Yusuf aleyhisselam kuyuya atıldıktan bir müddet sonra Medyen’den gelip Mısır’a
gitmekte olan bir kervan kuyunun yanında konakladı. Su almak için vazîfeli olan
bir kişi kovasını kuyuya saldığı zaman Yusuf aleyhisselam kovaya sarıldı. Kova
yukarı çekilince Yusuf aleyhisselam da kovayla berâber dışarıya çıktı. Kovayı
çeken kişi güzel yüzlü bir çocuğun da kovanın ipine tutunup çıktığını görünce
şaşırdı. Onu yanına alıp, kâfiledekilere götürdü. Böylece Yusuf aleyhisselam
kuyudan çıkıp kurtuldu. Bu sırada hazret-i Yusuf’u kuyuya atan kardeşlerinden
biri ona yiyecek vermek üzere attıkları kuyunun yanına gelmişti. Onun
kervancılar tarafından kuyudan çıkarılmış olduğunu görünce diğer kardeşlerine
haber verdi. Kervancıların yanına gelen kardeşleri; “Bu bizim kölemizdi, kaçtı.

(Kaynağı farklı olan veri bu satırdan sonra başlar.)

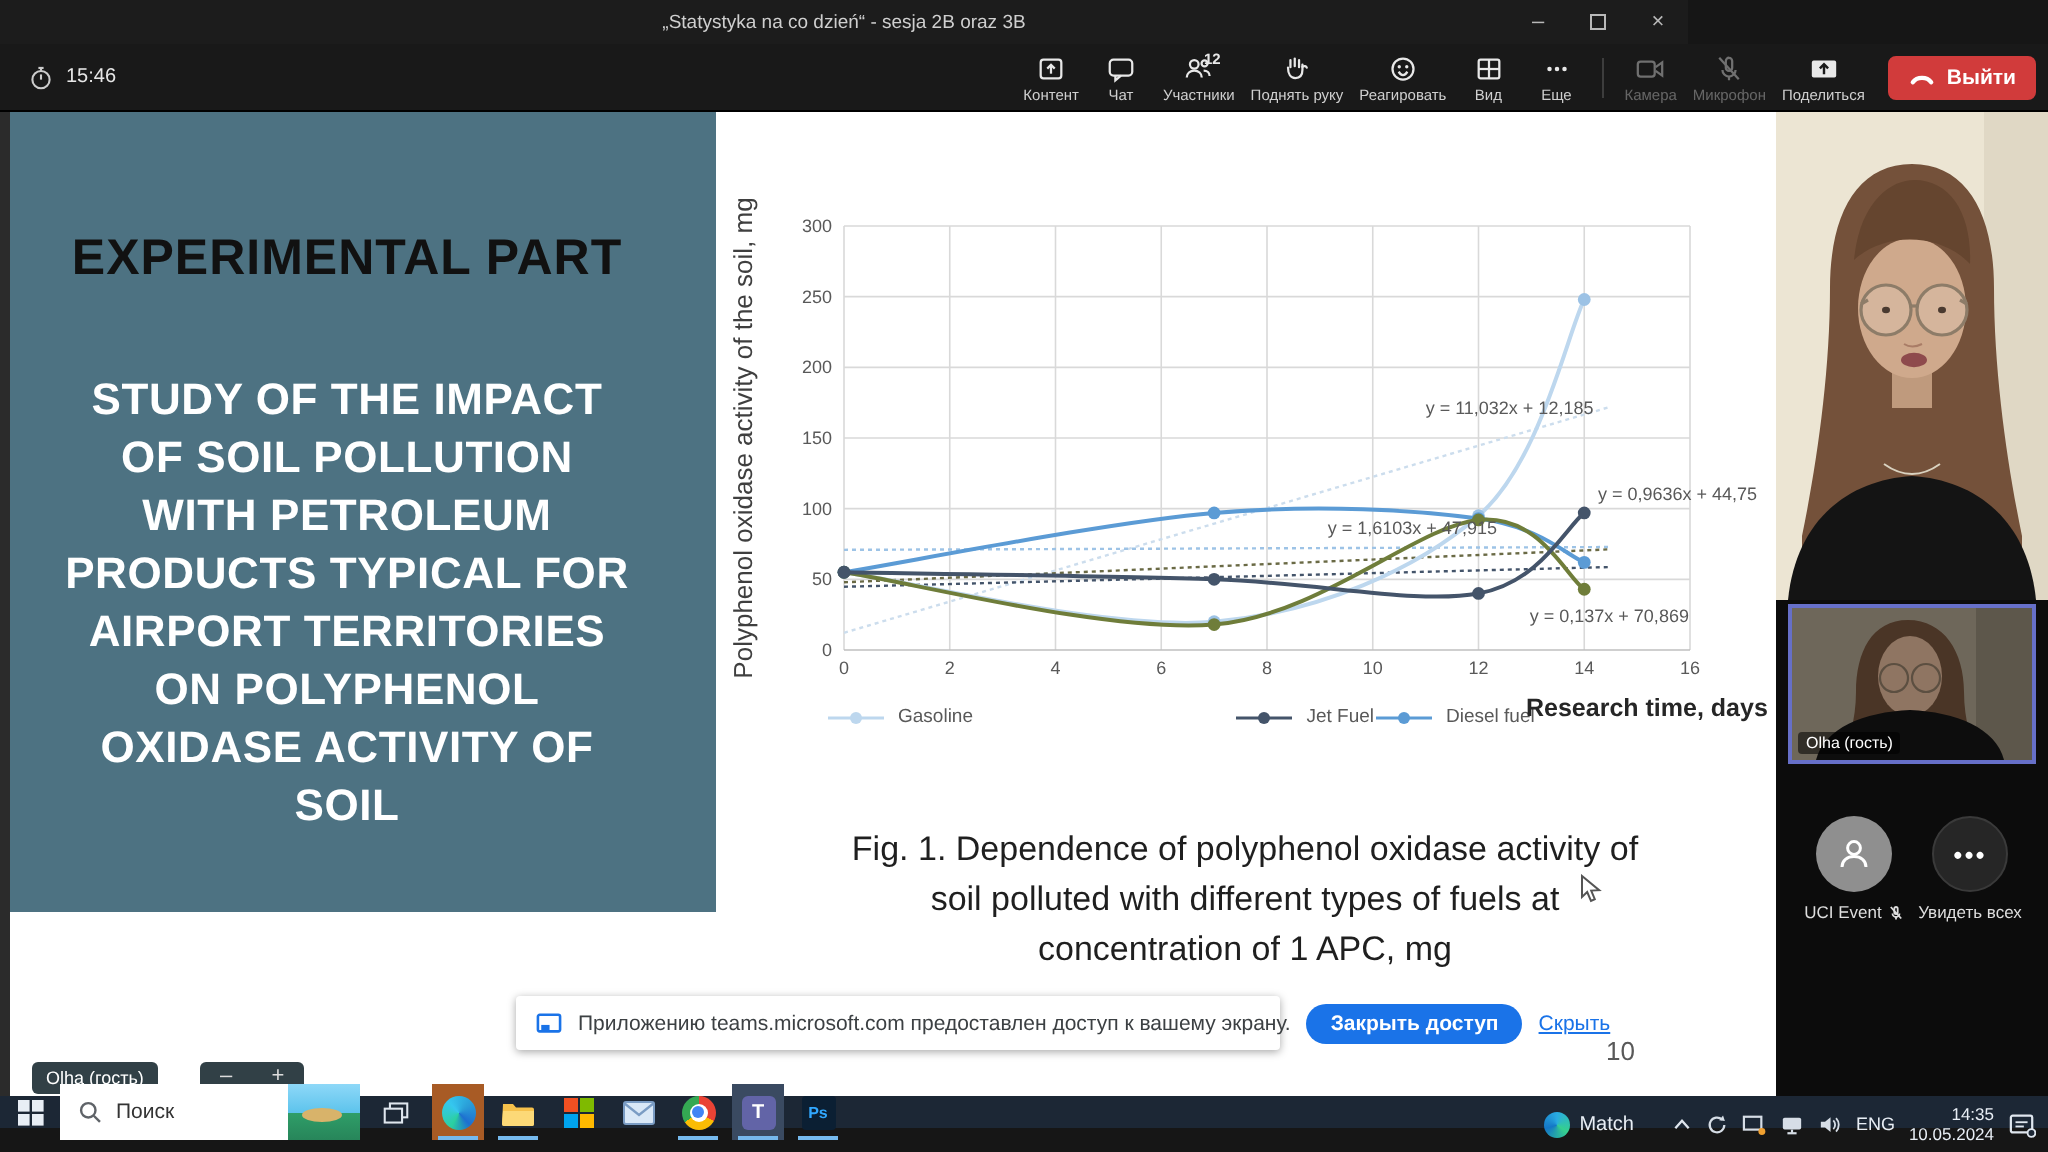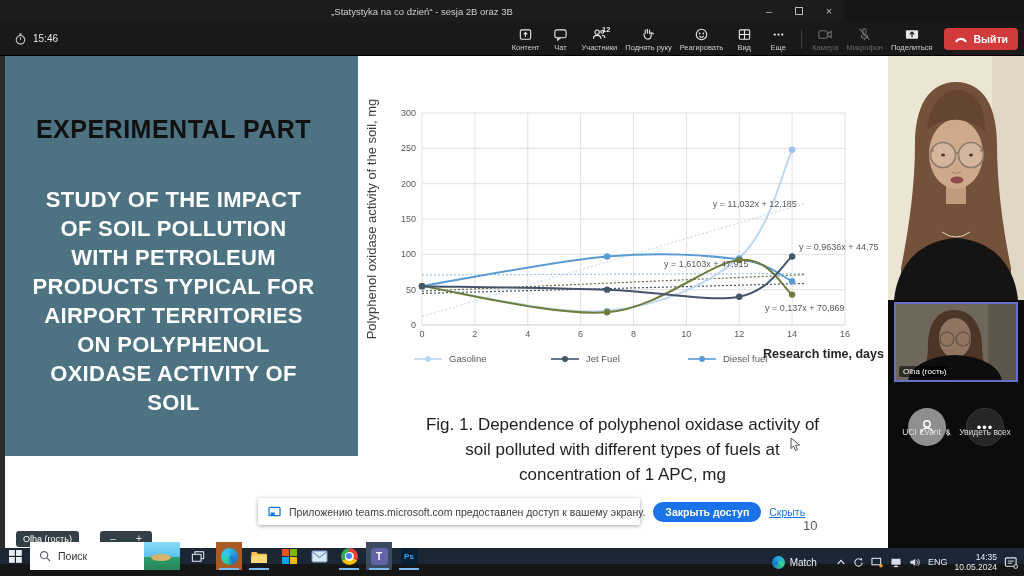"Jet Fuel" .leg-row .leg-item:nth-child(2) { justify-content: none -> flex-end }
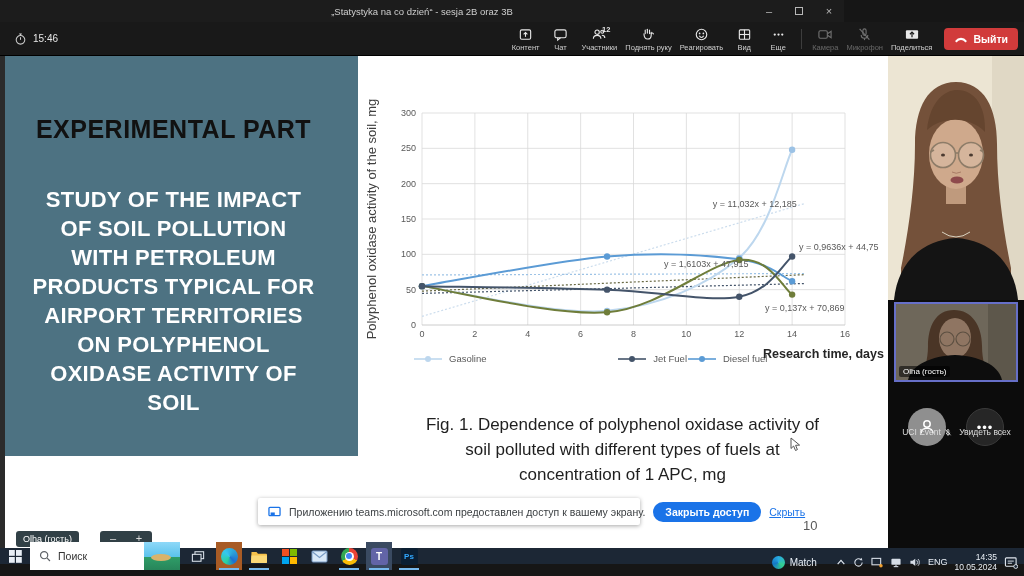"UCI Event" .avatar-label { top: 371px -> 395px }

İsterseniz onu satın alıp başka bir memlekete götürün.” dediler. Yusuf
aleyhisselamı da; “Bizi yalancı çıkarma, seni öldürürüz.” diye korkuttular.
Kervancılar paralarını mala yatırdıklarını, yanlarında bulunan birkaç dirhemi
verebileceklerini söylediler. Asıl maksatları Yusuf aleyhisselamı satmak
olmayıp, babalarından uzaklaştırmak olan kardeşleri, kervancıların verdiği
birkaç dirheme râzı olup onu sattılar.
Kervancılar hazret-i Yusuf’u Mısır’a götürüp pazara çıkardılar. Birçok kimse onu
satın almak isteyince fiyatı yükseldi. O sırada Mısır Azîzi, yâni Mâliye Nâzırı
(Bakanı) olan Kıtfîr (veya İzfîr) Yusuf aleyhisselamı kervancılardan çok yüksek
bir fiyata satın aldı. Eve varınca da hanımına, ona iyi muâmele etmesini ileride
kendilerine faydalı olabileceğini söyledi. Yusuf aleyhisselamı satın alan Mısır
Azîzi’nin hanımı Zelihâ (veya Züleyha) idi ve çocukları olmamıştı. Bu yüzden
Azîz, Yusuf aleyhisselamı evlâd edinmeyi düşündü. Yusuf aleyhisselam Azîz’in
evinde gâyet rahattı. Azîz’in hanımı genç ve güzel bir kadındı. Azîz ise, ınnîn,
yâni iktidarsız idi.
Yusuf aleyhisselam ise, akıllara durgunluk verecek derecede güzeldi. Yüzünde
parlayan nübüvvet (peygamberlik) nûru herkesi hayran bırakırdı. Bu hal
Züleyhâ’nın ona âşık olmasına sebep oldu. Yusuf aleyhisselama karşı süslenip onu
kendine çekmek için çalıştı. Fakat Yusuf aleyhisselam Allahü teâlânın yardımıyla
ona hiç îtibâr etmedi. Züleyhâ sonunda kapıları kapadı ve ondan murâd almak
istedi. Yusuf aleyhisselam: “Efendim (Kıtfîr) iyi bakman için beni sana bıraktı.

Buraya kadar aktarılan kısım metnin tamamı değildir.